Richard Rorty, Popular Philosopher and Champion of Pragmatism, Is Dead at 75

The noted philosopher Richard Rorty died on Friday in Palo Alto, Calif., after a battle with pancreatic cancer. He was 75. During his career, Mr. Rorty held positions at Princeton University, the University of Virginia, and Stanford University, where he was a professor of comparative literature and philosophy at the time of his death.

Mr. Rorty was a keen popularizer of his own philosophical thought, applying it to current issues and contemporary thinkers, including Jacques Derrida and Michel Foucault. His work — such as Philosophy and the Mirror of Nature (1979) and Contingency, Irony, and Solidarity (1989) — influenced a number of fields, including history, political science, and literary studies. And as the author of articles in magazines such as The Atlantic and The Nation, Mr. Rorty became one of the few contemporary American philosophers to win a broader audience for his work.

But Mr. Rorty was a contentious figure within his own discipline. Although he was trained in analytic philosophy, he spent much of his long career as a critic of that school of philosophy’s dominance. In its place, Mr. Rorty proposed an updated version of the American philosophical school of “pragmatism,” which had its vogue in the late 19th and early 20th centuries in the work of John Dewey and William James. Pragmatism melded that current of thought with the work of continental European thinkers, including Martin Heidegger, Friedrich Nietzsche, and Sigmund Freud.

Mr. Rorty’s critics attacked his work on numerous grounds. Some disputed his readings of his philosophical influences. Others lumped him into broader attacks on the relativism of postmodern theory. Philosophers of science, in particular, were agitated by the implications of his thought for science’s claims to investigate nature.

Much of Mr. Rorty’s later work was devoted to applying his brand of pragmatism to contemporary thinkers and issues, often with startling prescience. In an article published in The Nation in October 2002, five months before a coalition led by the United States invaded Iraq, Mr. Rorty correctly predicted that “terror” among Democratic legislators that they would be depicted as “effete” would force them to grant President Bush the authority to wage that war.

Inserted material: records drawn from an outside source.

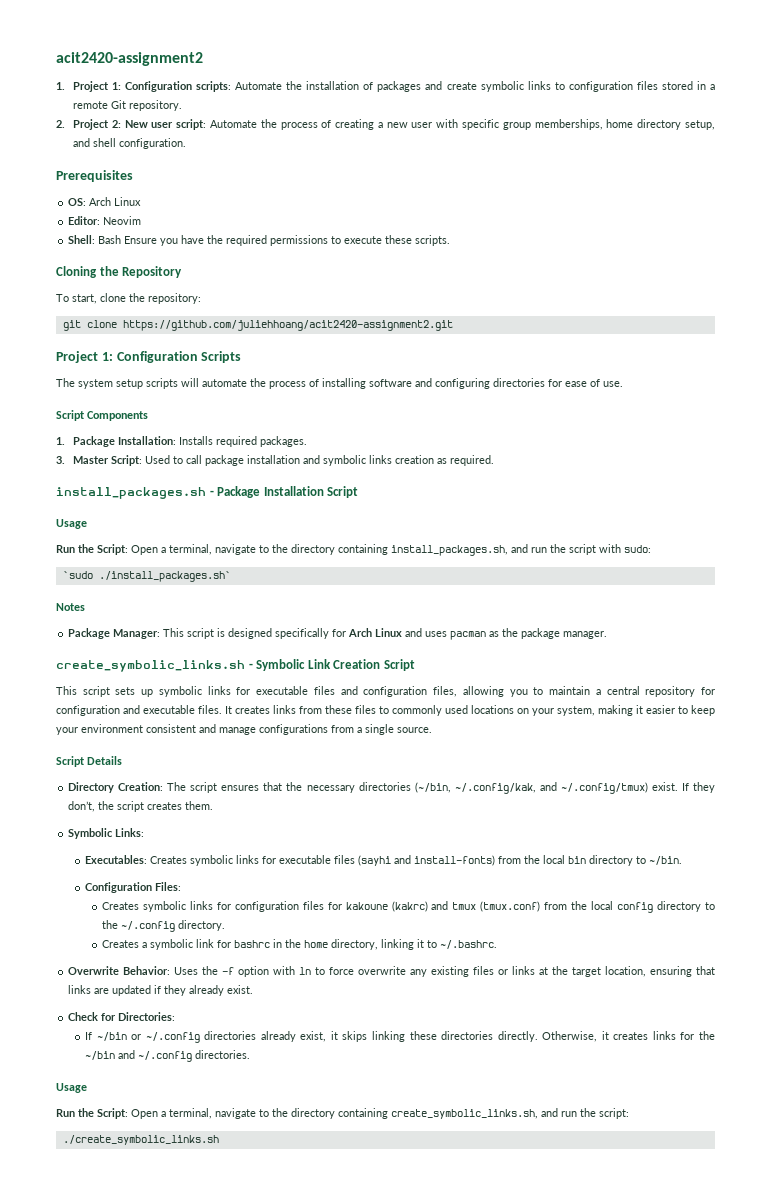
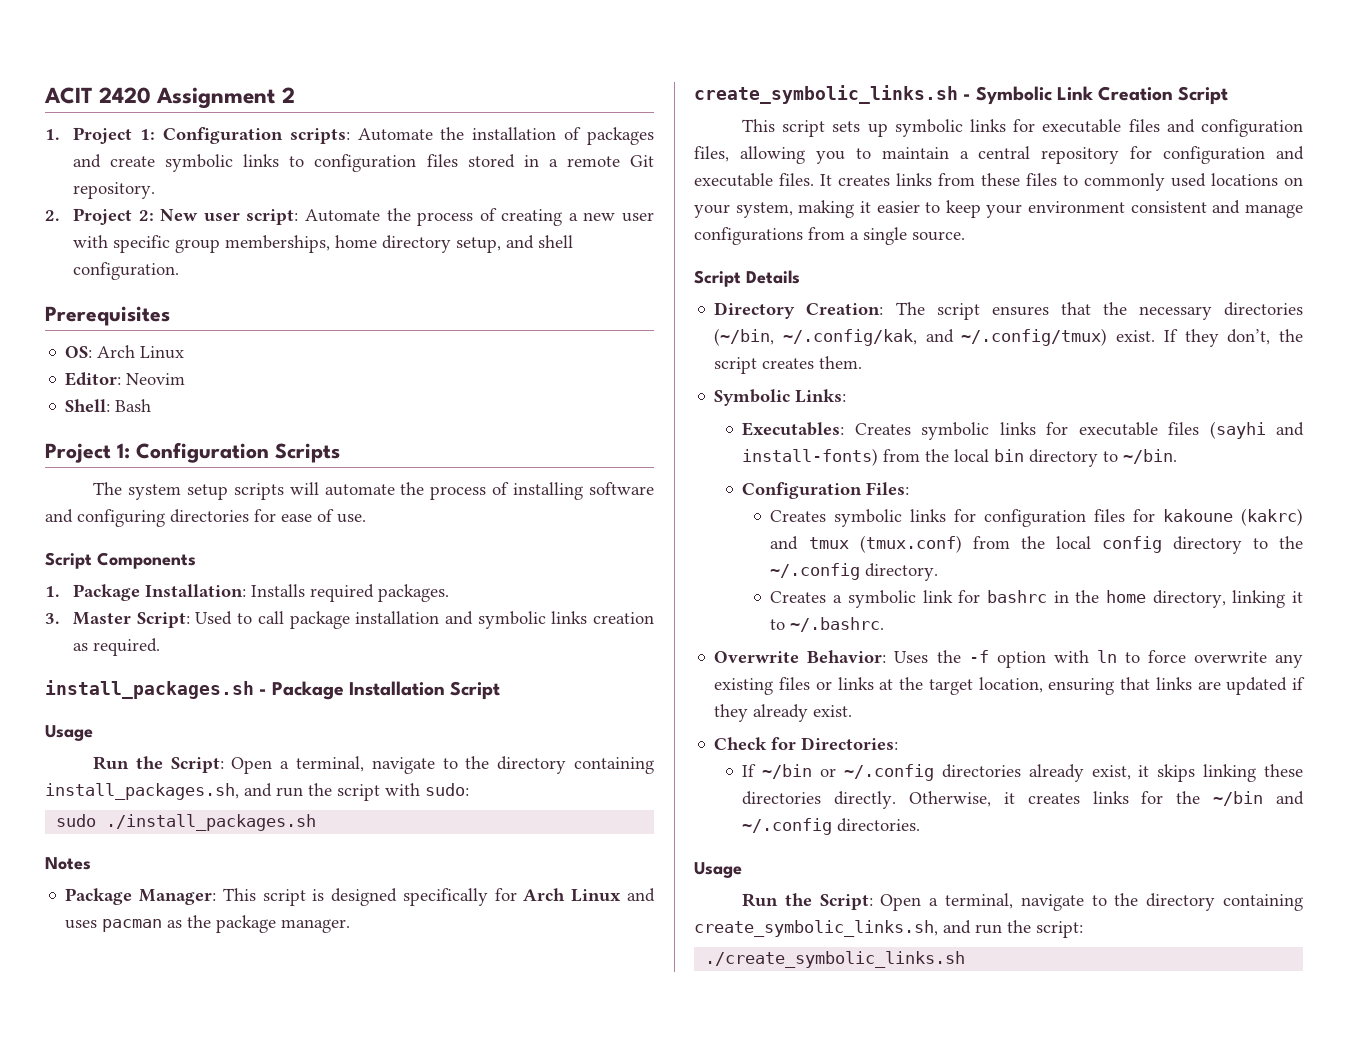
- acit2420-assignment2
+ ACIT 2420 Assignment 2
- Shell: Bash Ensure you have the required permissions to execute these scripts.
- Cloning the Repository
- To start, clone the repository:
- git clone https://github.com/juliehhoang/acit2420-assignment2.git
+ Shell: Bash
- `sudo ./install_packages.sh`
+ sudo ./install_packages.sh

But Mr. Rorty proposed that they take a broader view, observing that “we may be able to keep the moral gains — the increases in political freedom and in social justice — made by the West in the past two centuries even if 9/11 is repeated year after year. But we shall only do so if the voters of the democracies stop their governments from putting their countries on a permanent war footing — from creating a situation in which neither the judges nor the newspapers can restrain organizations like the FBI from doing whatever they please, and in which the military absorbs most of the nation’s resources.” —Richard Byrne

Posted on Monday June 11, 2007 | Permalink |

Comments

  1. For many good ideas, I thank Rorty. Here is one: My efforts at persuasion during the last 40 years— for the most part took the form of a gradual inculcation rather than of straightforward argument. In this domain, this style of interaction, the artist and writer can make a useful contribution.(Richard Rorty, Philosophy and Social Hope, Penguin, NY,1999, p.xix. )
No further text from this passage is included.